Ethics aside, it is also doomed to failure. As long as humans are humans, we will always be susceptible to error – an asset for evolution, but not so hot for super-sized security logistics. It only takes a single error for any national identity scheme to be compromised. Once the data is out there, it can never ever be retrieved.

Human error within the “system” is only one potential fallibility, the other is the system itself. Ministers are touting biometric data as the silver bullet to fraud prevention. They point towards finger print data (pardon the pun) as a means of secure authentication. The fact that you can replicate someone’s fingerprints using encoded data on a biometric chip, some cryptographic know-how and a £12.50 trip to Maplin’s seems to have been conveniently ignored. If we rely solely on this kind of technology in the future then we’re in for Trouble.

And don’t expect the banks to look after you either, they care as much about security as turkeys do for Christmas. For example, when I phone my bank I am asked a series of “security” questions for authentication. Fine, no problem. But whenever the bank phones me, they still ask for the same authentication! This is so utterly, utterly stupid. I could phone up anyone pretending to be from a bank and demand all sorts of personal information. Banks fail to understand that authentication is a 2-way process.
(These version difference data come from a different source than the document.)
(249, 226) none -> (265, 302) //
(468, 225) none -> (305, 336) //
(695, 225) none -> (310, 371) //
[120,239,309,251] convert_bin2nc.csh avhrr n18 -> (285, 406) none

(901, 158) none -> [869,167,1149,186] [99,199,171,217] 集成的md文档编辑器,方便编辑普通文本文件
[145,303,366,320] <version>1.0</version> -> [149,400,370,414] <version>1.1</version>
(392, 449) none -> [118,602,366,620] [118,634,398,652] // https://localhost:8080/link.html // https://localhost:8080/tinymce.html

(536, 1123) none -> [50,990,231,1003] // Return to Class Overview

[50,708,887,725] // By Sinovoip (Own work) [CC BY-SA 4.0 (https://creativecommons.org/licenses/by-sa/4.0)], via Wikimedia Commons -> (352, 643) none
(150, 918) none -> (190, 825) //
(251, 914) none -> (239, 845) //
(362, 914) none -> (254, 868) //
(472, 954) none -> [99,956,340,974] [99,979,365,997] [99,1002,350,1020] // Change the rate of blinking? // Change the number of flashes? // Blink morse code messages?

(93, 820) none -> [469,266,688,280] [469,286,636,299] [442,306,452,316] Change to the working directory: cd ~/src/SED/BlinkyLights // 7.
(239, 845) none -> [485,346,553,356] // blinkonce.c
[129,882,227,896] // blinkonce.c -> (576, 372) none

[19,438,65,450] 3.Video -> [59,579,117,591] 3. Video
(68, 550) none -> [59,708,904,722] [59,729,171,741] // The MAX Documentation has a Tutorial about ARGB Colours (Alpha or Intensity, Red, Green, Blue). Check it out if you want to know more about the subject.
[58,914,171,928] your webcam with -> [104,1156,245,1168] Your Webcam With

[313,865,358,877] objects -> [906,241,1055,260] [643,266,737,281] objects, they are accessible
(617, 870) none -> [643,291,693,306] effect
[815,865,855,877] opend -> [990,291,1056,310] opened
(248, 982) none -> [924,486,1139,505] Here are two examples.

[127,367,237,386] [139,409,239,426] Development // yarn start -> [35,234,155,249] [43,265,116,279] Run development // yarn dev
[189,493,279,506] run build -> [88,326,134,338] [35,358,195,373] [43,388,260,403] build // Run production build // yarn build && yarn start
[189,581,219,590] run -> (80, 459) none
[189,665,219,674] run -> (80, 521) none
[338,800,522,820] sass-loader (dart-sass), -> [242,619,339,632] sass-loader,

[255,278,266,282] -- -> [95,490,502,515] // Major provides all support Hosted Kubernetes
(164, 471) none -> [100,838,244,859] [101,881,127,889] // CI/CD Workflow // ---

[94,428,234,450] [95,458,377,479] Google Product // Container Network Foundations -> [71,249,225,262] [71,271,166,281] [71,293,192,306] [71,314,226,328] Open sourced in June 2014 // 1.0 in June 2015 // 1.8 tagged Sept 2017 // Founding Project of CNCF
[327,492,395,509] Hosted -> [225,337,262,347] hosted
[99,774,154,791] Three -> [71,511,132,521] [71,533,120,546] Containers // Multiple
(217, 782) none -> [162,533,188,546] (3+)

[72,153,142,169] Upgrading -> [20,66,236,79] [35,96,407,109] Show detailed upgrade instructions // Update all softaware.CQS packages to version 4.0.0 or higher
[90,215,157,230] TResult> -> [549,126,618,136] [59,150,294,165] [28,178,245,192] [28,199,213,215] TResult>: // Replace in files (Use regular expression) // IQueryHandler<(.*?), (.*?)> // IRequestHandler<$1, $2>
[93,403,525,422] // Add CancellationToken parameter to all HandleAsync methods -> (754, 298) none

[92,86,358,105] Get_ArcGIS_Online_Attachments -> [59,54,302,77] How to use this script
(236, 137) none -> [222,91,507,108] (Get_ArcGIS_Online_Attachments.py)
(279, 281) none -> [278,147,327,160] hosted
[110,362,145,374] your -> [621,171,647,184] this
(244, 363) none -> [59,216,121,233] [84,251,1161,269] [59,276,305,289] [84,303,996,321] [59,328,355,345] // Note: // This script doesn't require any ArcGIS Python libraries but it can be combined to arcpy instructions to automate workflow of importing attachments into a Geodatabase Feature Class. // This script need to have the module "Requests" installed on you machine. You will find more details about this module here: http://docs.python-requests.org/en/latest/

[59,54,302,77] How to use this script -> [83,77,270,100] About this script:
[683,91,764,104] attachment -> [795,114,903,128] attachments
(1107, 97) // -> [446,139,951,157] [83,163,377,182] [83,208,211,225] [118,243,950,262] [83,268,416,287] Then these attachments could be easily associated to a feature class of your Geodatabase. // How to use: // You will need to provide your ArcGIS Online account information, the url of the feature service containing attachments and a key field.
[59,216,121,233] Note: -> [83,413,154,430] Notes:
Not that authentication seems to bother HSBC too much either. About a month ago I received a letter, addressed to “Ms X” at my address. As Ms X has never lived here I phoned the bank to see what was going on and to suggest that someone was using my address for potentially fraudulent purposes. Next week I received 2 statements and a paying-in book. Another phone call to the “fraud” department, in New Delhi. A few days later, a cheque book arrived. Another phone call. The following week, a PIN number arrived in the post as did a note from a courier attempting to deliver a credit card. Another phone call to HSBC. There has been nothing for a few days now so perhaps they’ve got the message, but I wouldn’t trust this bunch of fools with my money if that’s the way they treat fraud.

I fear that the ID cards issue has now become too politicised to be debated rationally. Yes we need an alternative to using utility bills for authentication, and there are many things we can all do to achieve this – using a little common sense for a start – but investing in billions for a system that could be outwitted by bowl of bananas certainly isn’t the answer.